In general, the dynamic properties of silica- or carbon-black-filled rubbers always express nonlinear behaviour as a function of strain amplitude which is well known as Payne effect (17). Similarly, the presence of tackifier molecules in the rubber matrix also results in the nonlinear behavior similar to that generated by the network of reinforced fillers. The strain-dependent characteristics of the vulcanizates filled with different loading of tackifiers at fixed temperature of 60[degrees]C are displayed in Fig. 3. It is obvious from the variation of storage modulus in Fig. 3a-c that the presence of tackifiers in the rubber matrix brought about the Payne-effect-like behavior. The nonli-nearity in amplitude domain of the untackified vulcanizates is mainly resulted from the filler-filler interaction. The breakage and recovery of the inter-aggregate network of carbon-black particles in the range of low strain are primarily responsible for the hysteresis level of the rubber. In this study, the Payne-effect-like behavior is amplified by the addition of tackifiers. The nonlinear behavior in this case is not likely to derive from the same mechanism as that happening in the case of particulate fillers since the effect can be noticed even at very low loading of tackifier at 4 phr. To explain this phenomenon, the hypothesis based on monomeric friction coefficient is applied (18, 19]. This theory proposes that within the matrix of tackilied rubber, some of the tackifier molecules situate in closed proximity to the base rubber segments thereby reducing intermolecular free volume. As a consequence, the segmental movement of the rubber molecules is more difficult thereby leading to the increase in monomeric fiction coefficient. Yuan et al. (19) displayed the calculation of monomeric friction coefficient based on the relationship to zero shear viscosity which itself theoretically associates with the entanglement and friction of polymer segments.

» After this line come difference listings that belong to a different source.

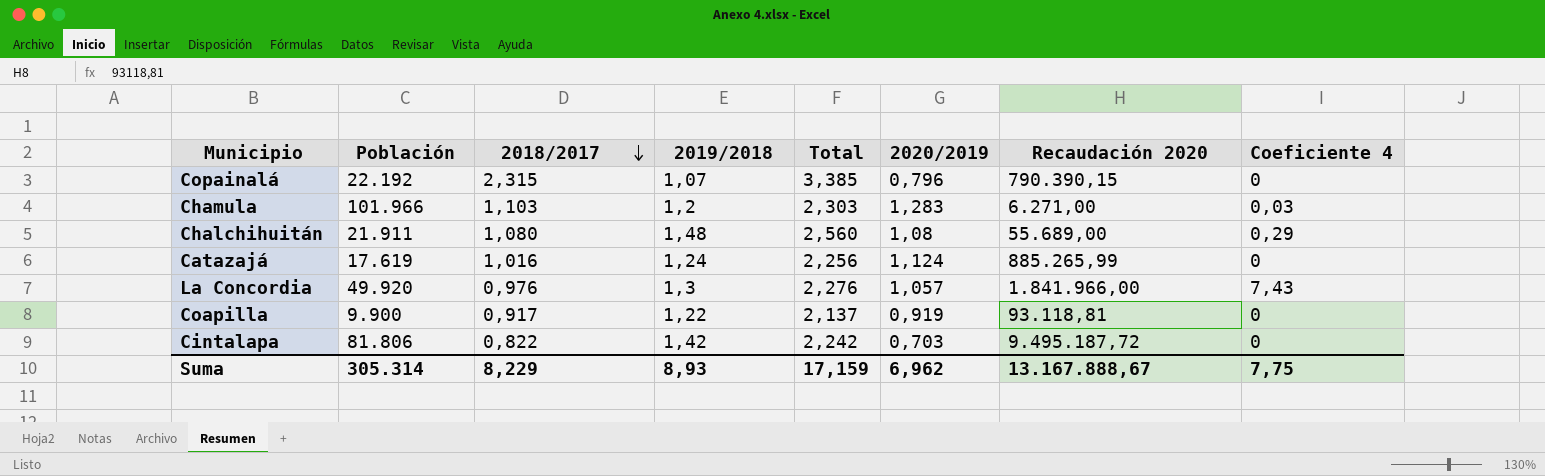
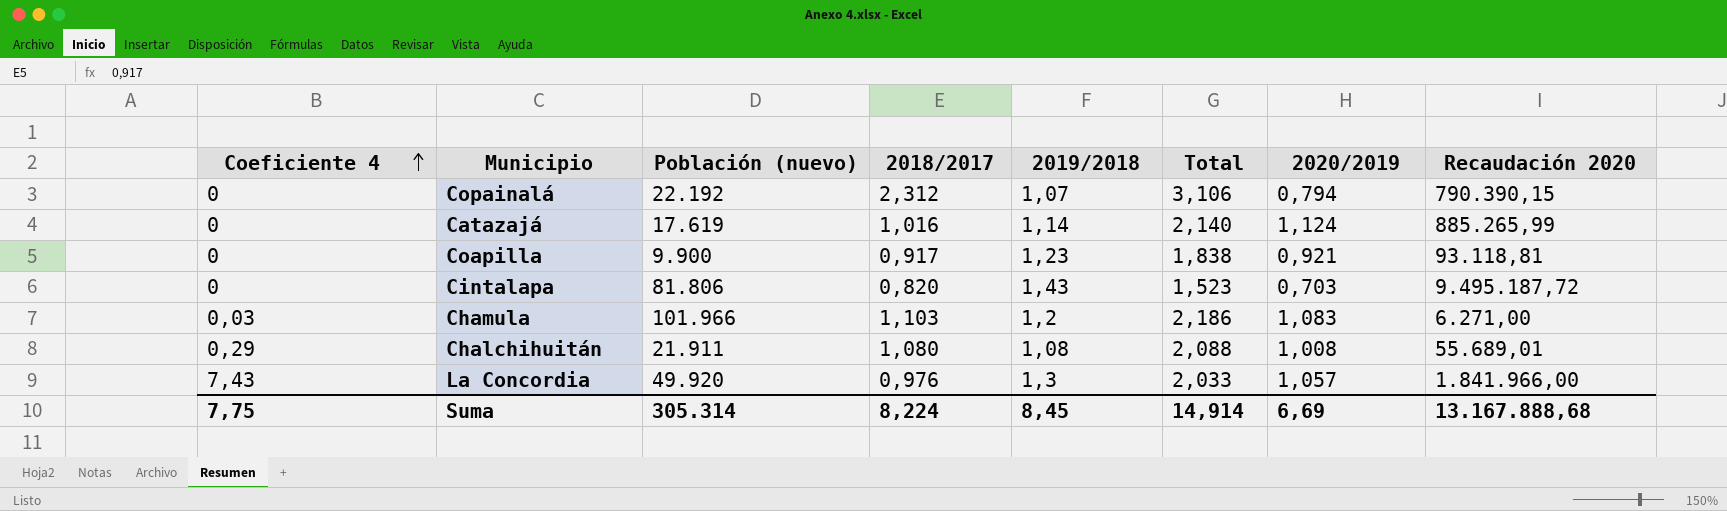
row order: 2018/2017 descending -> Coeficiente 4 ascending
column Coeficiente 4 | position: 8 -> 1
column name: Población -> Población (nuevo)
column Total | formula: [2018/2017] + [2019/2018] -> [2018/2017] + [2020/2019]
Copainalá | 2018/2017: 2,315 -> 2,312
Copainalá | 2020/2019: 0,796 -> 0,794
Catazajá | 2019/2018: 1,24 -> 1,14
Coapilla | 2019/2018: 1,22 -> 1,23
Coapilla | 2020/2019: 0,919 -> 0,921
Cintalapa | 2018/2017: 0,822 -> 0,820
Cintalapa | 2019/2018: 1,42 -> 1,43
Chamula | 2020/2019: 1,283 -> 1,083
Chalchihuitán | 2019/2018: 1,48 -> 1,08
Chalchihuitán | 2020/2019: 1,08 -> 1,008
Chalchihuitán | Recaudación 2020: 55.689,00 -> 55.689,01
Suma | 2018/2017: 8,229 -> 8,224
Suma | 2019/2018: 8,93 -> 8,45
Suma | Total: 17,159 -> 14,914
Suma | 2020/2019: 6,962 -> 6,69
Suma | Recaudación 2020: 13.167.888,67 -> 13.167.888,68

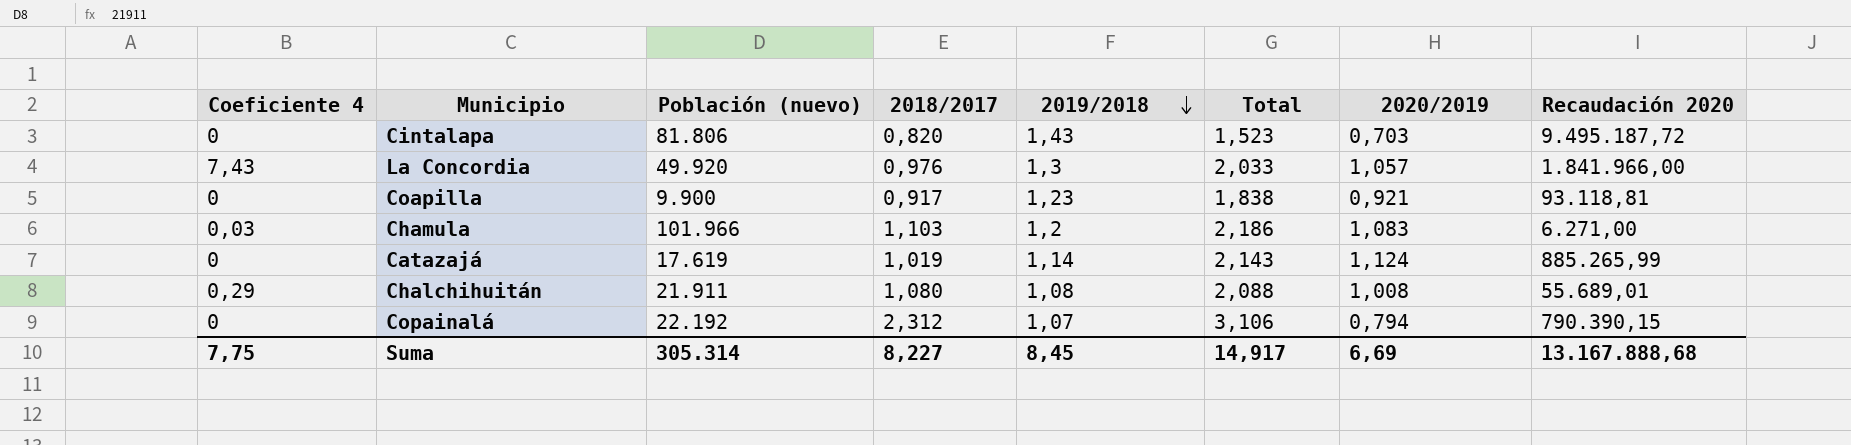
row order: Coeficiente 4 ascending -> 2019/2018 descending
Catazajá | 2018/2017: 1,016 -> 1,019
Catazajá | Total: 2,140 -> 2,143
Suma | 2018/2017: 8,224 -> 8,227
Suma | Total: 14,914 -> 14,917

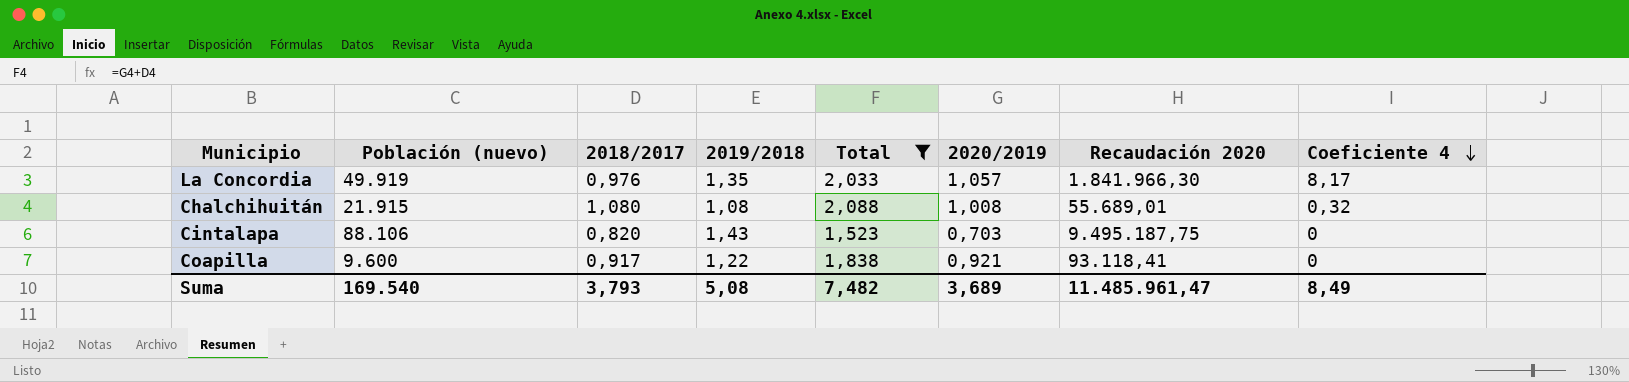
filter: none -> Total <= 2,088
row order: 2019/2018 descending -> Coeficiente 4 descending
column Coeficiente 4 | position: 1 -> 8
La Concordia | Población (nuevo): 49.920 -> 49.919
La Concordia | 2019/2018: 1,3 -> 1,35
La Concordia | Recaudación 2020: 1.841.966,00 -> 1.841.966,30
La Concordia | Coeficiente 4: 7,43 -> 8,17
Chalchihuitán | Población (nuevo): 21.911 -> 21.915
Chalchihuitán | Coeficiente 4: 0,29 -> 0,32
Cintalapa | Población (nuevo): 81.806 -> 88.106
Cintalapa | Recaudación 2020: 9.495.187,72 -> 9.495.187,75
Coapilla | Población (nuevo): 9.900 -> 9.600
Coapilla | 2019/2018: 1,23 -> 1,22
Coapilla | Recaudación 2020: 93.118,81 -> 93.118,41
Suma | Población (nuevo): 305.314 -> 169.540
Suma | 2018/2017: 8,227 -> 3,793
Suma | 2019/2018: 8,45 -> 5,08
Suma | Total: 14,917 -> 7,482
Suma | 2020/2019: 6,69 -> 3,689
Suma | Recaudación 2020: 13.167.888,68 -> 11.485.961,47
Suma | Coeficiente 4: 7,75 -> 8,49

Although the similar behavior at low strain region could be observed by adding either carbon black or tackifier, the dynamic characteristics at high strain are completely different. While the addition of carbon black shifts the whole profile of storage modulus to the higher position, the lackified counterparts exhibit the same behavior at low strain region but reduce the elastic response at high dynamic straining. The observed behavior can be clearly seen by considering the variation of storage modulus as a function of tackifier loading. As demonstrated in Fig. 3a-c, all three types of tackifiers display the same trend of reduction in the storage modulus at high strain. This phenomenon could be attributed to the weaker network structure of the base rubber as witnessed from the measured data of crosslink density in Table 3. The decrease in crosslink density together with the increase in internal friction due to the incorporation of tackifiers lead to the higher level of damping of the vulcanizates as displayed in term of tan delta in Fig. 4a-c. It is worth noting that among three types of tackifiers, the gum-rosin-filled vulcanizates exhibit the highest level of energy dissipation.
[FIGURE 3 OMITTED]
[FIGURE 4 OMITTED]
Besides showing strong dependence on strain amplitude, the dynamic properties of the rubber largely vary with temperature especially in the case of tackifier-filled vulcanizate. This is due to the fact that the function of tackifiers changes enormously with temperature especially when the transition passes through the softening point of individual tackifier. At that point, the solid-like substrate will turn into the flowable liquid. The result of this change can be visualized by the lowering of storage modulus at high temperature. To investigate the effect of temperature, the strain sweep tests were carried out at three different temperatures, 20, 60, and 110 [degrees] C. These three temperatures were selected to cover a wide range of behaviors including the softening point of every tackifier.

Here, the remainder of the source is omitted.